EXERCISE PROMPT → If a line in the records contains the word "User", count it; state the resulting number and nothing more.

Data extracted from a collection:
------------------------------------
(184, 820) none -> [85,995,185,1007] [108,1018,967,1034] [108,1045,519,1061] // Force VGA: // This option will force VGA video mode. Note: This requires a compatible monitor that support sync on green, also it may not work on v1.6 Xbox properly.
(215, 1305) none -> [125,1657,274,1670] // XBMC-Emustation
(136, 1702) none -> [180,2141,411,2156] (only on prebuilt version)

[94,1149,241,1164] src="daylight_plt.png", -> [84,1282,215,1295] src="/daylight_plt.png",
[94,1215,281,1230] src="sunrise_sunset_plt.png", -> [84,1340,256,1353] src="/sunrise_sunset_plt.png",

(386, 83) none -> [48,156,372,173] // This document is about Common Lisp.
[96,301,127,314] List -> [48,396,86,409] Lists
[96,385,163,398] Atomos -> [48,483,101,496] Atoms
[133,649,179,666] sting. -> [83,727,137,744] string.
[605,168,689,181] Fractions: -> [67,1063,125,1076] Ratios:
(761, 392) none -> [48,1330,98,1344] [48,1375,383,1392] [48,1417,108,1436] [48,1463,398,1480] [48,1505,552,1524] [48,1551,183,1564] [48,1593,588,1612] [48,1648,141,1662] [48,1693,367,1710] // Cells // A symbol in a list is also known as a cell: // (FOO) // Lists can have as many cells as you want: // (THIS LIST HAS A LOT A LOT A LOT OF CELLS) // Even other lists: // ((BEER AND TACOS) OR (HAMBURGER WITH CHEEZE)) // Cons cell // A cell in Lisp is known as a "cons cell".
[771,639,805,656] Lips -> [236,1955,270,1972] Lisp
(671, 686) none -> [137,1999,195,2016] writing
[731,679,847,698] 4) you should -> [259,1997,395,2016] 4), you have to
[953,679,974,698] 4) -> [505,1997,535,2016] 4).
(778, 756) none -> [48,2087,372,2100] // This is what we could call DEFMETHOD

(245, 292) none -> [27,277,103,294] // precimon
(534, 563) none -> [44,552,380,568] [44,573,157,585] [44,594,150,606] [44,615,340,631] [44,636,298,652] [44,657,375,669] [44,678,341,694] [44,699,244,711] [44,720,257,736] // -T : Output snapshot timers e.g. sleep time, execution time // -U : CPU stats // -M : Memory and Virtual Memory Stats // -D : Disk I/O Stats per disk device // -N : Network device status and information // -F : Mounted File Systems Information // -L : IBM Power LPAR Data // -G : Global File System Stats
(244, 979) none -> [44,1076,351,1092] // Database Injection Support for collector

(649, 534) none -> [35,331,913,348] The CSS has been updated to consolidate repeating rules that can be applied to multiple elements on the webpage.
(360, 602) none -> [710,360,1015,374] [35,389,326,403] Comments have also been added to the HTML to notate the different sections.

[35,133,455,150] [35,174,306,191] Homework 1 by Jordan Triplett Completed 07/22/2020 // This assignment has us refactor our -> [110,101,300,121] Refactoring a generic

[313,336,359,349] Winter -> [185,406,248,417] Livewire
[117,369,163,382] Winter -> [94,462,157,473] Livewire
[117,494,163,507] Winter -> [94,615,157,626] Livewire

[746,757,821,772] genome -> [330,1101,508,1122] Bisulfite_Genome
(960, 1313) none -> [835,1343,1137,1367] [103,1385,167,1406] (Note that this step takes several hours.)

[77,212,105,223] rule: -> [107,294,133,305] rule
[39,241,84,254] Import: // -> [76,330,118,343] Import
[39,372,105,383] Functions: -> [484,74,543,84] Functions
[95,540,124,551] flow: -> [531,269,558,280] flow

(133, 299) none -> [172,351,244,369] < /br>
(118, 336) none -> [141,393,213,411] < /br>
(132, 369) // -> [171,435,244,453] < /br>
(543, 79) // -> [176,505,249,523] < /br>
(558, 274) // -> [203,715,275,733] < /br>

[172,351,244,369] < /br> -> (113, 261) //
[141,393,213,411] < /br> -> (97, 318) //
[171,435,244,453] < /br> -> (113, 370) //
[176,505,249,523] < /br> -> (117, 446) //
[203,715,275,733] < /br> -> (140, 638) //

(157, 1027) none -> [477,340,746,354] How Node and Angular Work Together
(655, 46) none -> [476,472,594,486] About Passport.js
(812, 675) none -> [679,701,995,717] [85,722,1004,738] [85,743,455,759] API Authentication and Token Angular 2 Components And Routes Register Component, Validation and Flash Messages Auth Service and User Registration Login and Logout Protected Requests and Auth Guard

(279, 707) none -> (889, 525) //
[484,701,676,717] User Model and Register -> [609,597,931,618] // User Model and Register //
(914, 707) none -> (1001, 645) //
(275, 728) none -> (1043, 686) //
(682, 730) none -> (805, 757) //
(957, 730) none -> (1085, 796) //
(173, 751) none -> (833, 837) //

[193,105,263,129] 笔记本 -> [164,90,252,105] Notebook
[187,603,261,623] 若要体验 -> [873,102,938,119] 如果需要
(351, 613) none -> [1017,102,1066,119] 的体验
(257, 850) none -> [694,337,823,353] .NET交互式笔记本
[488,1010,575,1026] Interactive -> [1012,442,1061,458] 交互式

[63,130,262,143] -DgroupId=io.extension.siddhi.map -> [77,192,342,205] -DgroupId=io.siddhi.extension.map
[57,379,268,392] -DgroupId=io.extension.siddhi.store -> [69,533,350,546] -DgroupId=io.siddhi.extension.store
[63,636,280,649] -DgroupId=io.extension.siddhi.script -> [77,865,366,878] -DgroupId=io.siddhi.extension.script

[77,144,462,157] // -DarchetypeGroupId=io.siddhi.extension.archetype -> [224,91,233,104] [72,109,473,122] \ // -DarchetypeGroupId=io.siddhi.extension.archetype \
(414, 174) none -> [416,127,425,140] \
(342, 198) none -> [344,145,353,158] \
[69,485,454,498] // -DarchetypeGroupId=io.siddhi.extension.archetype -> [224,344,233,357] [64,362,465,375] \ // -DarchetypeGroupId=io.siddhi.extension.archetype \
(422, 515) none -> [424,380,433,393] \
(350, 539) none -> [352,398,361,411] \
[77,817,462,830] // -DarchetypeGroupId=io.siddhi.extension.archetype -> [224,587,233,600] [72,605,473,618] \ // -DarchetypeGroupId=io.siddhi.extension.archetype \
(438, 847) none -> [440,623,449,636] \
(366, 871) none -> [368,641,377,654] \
------------------------------------
RESULT OF THE TASK → 2